■ About this exercise
Scan the entries line by line and return those with "gauge".

■ Data to process

════════════════

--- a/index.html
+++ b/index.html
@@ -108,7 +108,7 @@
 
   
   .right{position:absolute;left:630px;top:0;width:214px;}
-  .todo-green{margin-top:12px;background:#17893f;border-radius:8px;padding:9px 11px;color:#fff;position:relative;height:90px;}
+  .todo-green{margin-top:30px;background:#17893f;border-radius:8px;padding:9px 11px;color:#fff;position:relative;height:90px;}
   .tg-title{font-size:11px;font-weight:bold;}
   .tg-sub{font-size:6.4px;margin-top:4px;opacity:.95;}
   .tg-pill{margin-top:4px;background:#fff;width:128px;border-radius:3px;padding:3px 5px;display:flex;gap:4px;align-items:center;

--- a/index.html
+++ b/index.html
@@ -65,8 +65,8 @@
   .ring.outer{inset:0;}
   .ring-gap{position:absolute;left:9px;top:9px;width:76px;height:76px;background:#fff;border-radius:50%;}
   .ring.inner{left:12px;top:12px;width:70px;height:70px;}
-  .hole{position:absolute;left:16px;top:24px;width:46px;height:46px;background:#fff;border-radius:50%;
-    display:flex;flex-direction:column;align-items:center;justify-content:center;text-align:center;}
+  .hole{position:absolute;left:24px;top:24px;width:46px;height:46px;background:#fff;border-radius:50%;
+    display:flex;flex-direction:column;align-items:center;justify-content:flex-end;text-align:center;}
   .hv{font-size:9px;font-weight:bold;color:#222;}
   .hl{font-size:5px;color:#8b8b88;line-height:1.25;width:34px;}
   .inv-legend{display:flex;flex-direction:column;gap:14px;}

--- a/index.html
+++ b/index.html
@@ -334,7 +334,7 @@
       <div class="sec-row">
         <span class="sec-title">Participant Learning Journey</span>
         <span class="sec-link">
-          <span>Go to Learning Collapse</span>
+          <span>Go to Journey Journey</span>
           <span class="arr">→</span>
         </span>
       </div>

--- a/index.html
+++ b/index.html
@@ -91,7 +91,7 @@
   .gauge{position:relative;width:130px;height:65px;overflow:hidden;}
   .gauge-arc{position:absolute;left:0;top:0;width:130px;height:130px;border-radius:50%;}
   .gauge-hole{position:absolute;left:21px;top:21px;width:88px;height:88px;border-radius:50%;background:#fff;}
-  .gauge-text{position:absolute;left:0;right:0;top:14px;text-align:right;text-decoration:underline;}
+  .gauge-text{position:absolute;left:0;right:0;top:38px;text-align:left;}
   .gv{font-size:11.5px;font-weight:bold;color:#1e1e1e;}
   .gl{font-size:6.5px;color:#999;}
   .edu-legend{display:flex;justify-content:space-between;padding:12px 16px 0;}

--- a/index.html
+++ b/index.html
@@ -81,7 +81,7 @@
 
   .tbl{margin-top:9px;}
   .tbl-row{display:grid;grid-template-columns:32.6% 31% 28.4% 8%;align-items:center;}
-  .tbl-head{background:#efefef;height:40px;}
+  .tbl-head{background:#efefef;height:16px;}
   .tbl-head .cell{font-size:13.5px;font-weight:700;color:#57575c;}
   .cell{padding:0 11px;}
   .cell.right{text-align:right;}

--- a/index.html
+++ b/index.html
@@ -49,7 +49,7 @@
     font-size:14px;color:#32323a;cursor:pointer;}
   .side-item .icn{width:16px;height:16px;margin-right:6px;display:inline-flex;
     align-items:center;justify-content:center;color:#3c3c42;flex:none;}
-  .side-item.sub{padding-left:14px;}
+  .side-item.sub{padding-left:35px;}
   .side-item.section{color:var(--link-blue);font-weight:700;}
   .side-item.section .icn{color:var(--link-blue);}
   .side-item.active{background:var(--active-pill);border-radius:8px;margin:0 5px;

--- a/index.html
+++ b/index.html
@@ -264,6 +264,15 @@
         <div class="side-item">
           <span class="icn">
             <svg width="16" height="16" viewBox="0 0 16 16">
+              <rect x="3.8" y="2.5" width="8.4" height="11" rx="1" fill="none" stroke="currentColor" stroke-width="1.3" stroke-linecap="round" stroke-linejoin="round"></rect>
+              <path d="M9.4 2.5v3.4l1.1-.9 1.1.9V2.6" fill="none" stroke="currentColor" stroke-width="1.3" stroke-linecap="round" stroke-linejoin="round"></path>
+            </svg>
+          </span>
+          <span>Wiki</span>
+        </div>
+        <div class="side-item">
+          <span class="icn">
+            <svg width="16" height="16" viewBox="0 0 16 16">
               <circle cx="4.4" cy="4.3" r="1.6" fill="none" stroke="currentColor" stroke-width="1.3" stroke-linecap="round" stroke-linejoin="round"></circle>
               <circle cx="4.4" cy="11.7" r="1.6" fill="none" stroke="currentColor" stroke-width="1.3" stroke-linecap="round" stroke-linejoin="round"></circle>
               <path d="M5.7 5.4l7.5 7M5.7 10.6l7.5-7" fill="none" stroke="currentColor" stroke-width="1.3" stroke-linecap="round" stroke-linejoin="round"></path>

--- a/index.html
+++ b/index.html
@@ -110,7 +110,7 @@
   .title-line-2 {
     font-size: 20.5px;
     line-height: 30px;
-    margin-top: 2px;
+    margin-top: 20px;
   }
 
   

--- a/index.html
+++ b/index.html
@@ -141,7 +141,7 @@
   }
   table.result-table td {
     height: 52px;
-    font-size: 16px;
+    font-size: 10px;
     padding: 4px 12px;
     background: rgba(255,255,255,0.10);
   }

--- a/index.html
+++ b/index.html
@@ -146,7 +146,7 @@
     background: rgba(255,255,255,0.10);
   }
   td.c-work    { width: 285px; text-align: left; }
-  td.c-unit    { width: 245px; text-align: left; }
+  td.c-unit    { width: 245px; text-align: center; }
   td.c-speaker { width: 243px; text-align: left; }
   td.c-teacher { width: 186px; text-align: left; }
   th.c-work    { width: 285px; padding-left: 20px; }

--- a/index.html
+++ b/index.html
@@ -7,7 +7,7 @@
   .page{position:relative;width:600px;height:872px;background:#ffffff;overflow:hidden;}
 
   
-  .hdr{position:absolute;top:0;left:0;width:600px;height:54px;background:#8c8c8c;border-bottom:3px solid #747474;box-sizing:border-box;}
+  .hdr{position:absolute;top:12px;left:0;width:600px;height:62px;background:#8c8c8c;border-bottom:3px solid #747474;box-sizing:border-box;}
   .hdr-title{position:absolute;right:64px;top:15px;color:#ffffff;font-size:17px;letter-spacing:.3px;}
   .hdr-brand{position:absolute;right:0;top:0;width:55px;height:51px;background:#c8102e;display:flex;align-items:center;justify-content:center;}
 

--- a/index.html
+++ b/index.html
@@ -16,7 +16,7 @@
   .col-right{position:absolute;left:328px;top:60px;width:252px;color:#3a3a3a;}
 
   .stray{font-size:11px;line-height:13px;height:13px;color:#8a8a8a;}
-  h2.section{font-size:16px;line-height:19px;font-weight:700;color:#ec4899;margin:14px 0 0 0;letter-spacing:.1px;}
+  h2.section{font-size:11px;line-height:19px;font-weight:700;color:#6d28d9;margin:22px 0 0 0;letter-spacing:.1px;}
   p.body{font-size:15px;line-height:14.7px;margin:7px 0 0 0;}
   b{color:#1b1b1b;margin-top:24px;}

════════════════

■ Your response
   .gauge{position:relative;width:130px;height:65px;overflow:hidden;}
   .gauge-arc{position:absolute;left:0;top:0;width:130px;height:130px;border-radius:50%;}
   .gauge-hole{position:absolute;left:21px;top:21px;width:88px;height:88px;border-radius:50%;background:#fff;}
-  .gauge-text{position:absolute;left:0;right:0;top:14px;text-align:right;text-decoration:underline;}
+  .gauge-text{position:absolute;left:0;right:0;top:38px;text-align:left;}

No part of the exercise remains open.